About this exercise >>
Please say how many lines in the records below contain the word "High". Give only the number.
===== Records for the exercise =====
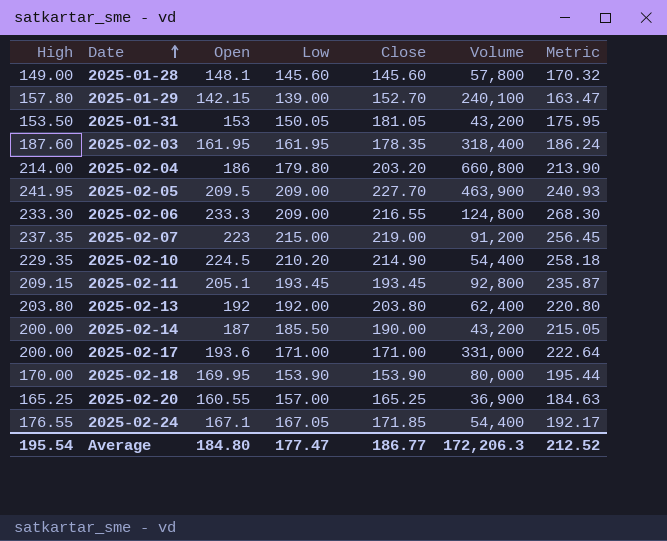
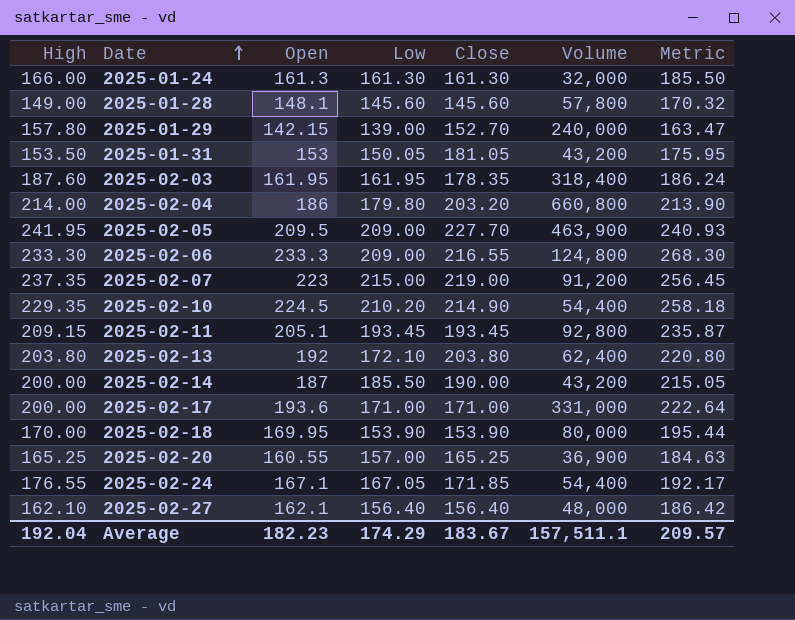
row 2025-01-24: none -> 166.00 | 161.3 | 161.30 | 161.30 | 32,000 | 185.50
2025-01-29 | Volume: 240,100 -> 240,000
2025-02-13 | Low: 192.00 -> 172.10
row 2025-02-27: none -> 162.10 | 162.1 | 156.40 | 156.40 | 48,000 | 186.42
Average | High: 195.54 -> 192.04
Average | Open: 184.80 -> 182.23
Average | Low: 177.47 -> 174.29
Average | Close: 186.77 -> 183.67
Average | Volume: 172,206.3 -> 157,511.1
Average | Metric: 212.52 -> 209.57

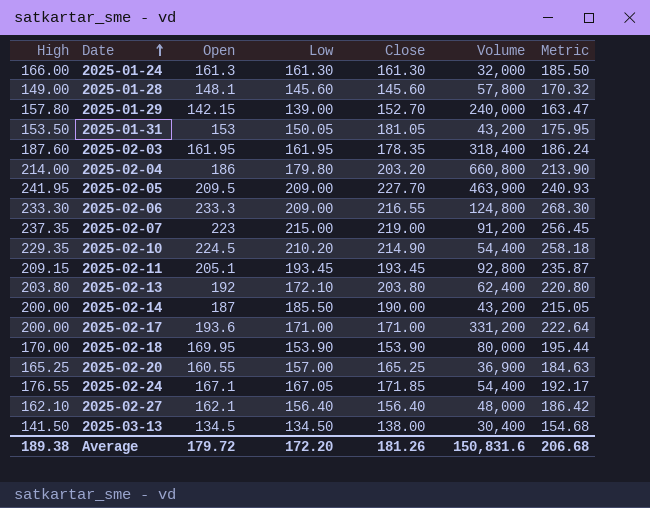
2025-02-17 | Volume: 331,000 -> 331,200
row 2025-03-13: none -> 141.50 | 134.5 | 134.50 | 138.00 | 30,400 | 154.68
Average | High: 192.04 -> 189.38
Average | Open: 182.23 -> 179.72
Average | Low: 174.29 -> 172.20
Average | Close: 183.67 -> 181.26
Average | Volume: 157,511.1 -> 150,831.6
Average | Metric: 209.57 -> 206.68

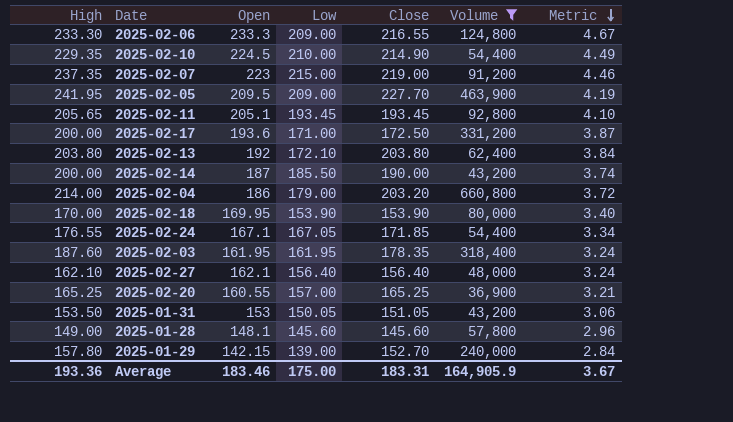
filter: none -> Volume >= 36,900
row order: Date ascending -> Metric descending
column Metric | formula: [Open] * 1.15 -> [Open] * 0.02
2025-02-10 | Low: 210.20 -> 210.00
2025-02-11 | High: 209.15 -> 205.65
2025-02-17 | Close: 171.00 -> 172.50
2025-02-04 | Low: 179.80 -> 179.00
2025-01-31 | Close: 181.05 -> 151.05
Average | High: 189.38 -> 193.36
Average | Open: 179.72 -> 183.46
Average | Low: 172.20 -> 175.00
Average | Close: 181.26 -> 183.31
Average | Volume: 150,831.6 -> 164,905.9
Average | Metric: 206.68 -> 3.67

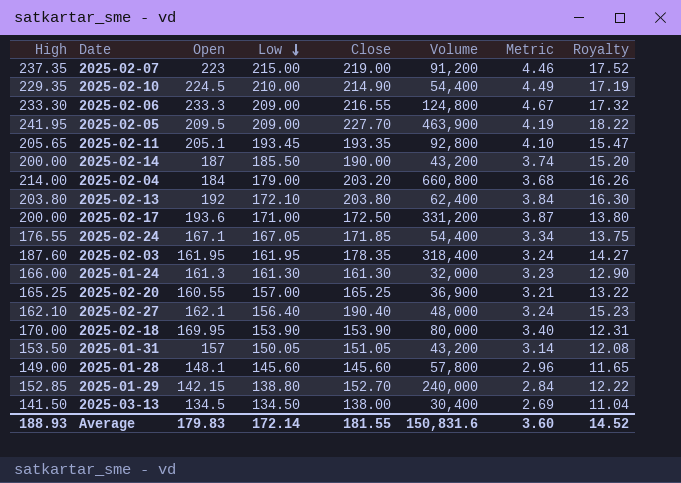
filter: Volume >= 36,900 -> none
row order: Metric descending -> Low descending
column Royalty | formula: none -> [Close] * 0.08
2025-02-11 | Close: 193.45 -> 193.35
2025-02-04 | Open: 186 -> 184
2025-02-04 | Metric: 3.72 -> 3.68
2025-02-27 | Close: 156.40 -> 190.40
2025-01-31 | Open: 153 -> 157
2025-01-31 | Metric: 3.06 -> 3.14
2025-01-29 | High: 157.80 -> 152.85
2025-01-29 | Low: 139.00 -> 138.80
Average | High: 193.36 -> 188.93
Average | Open: 183.46 -> 179.83
Average | Low: 175.00 -> 172.14
Average | Close: 183.31 -> 181.55
Average | Volume: 164,905.9 -> 150,831.6
Average | Metric: 3.67 -> 3.60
=====
Completed task >>
6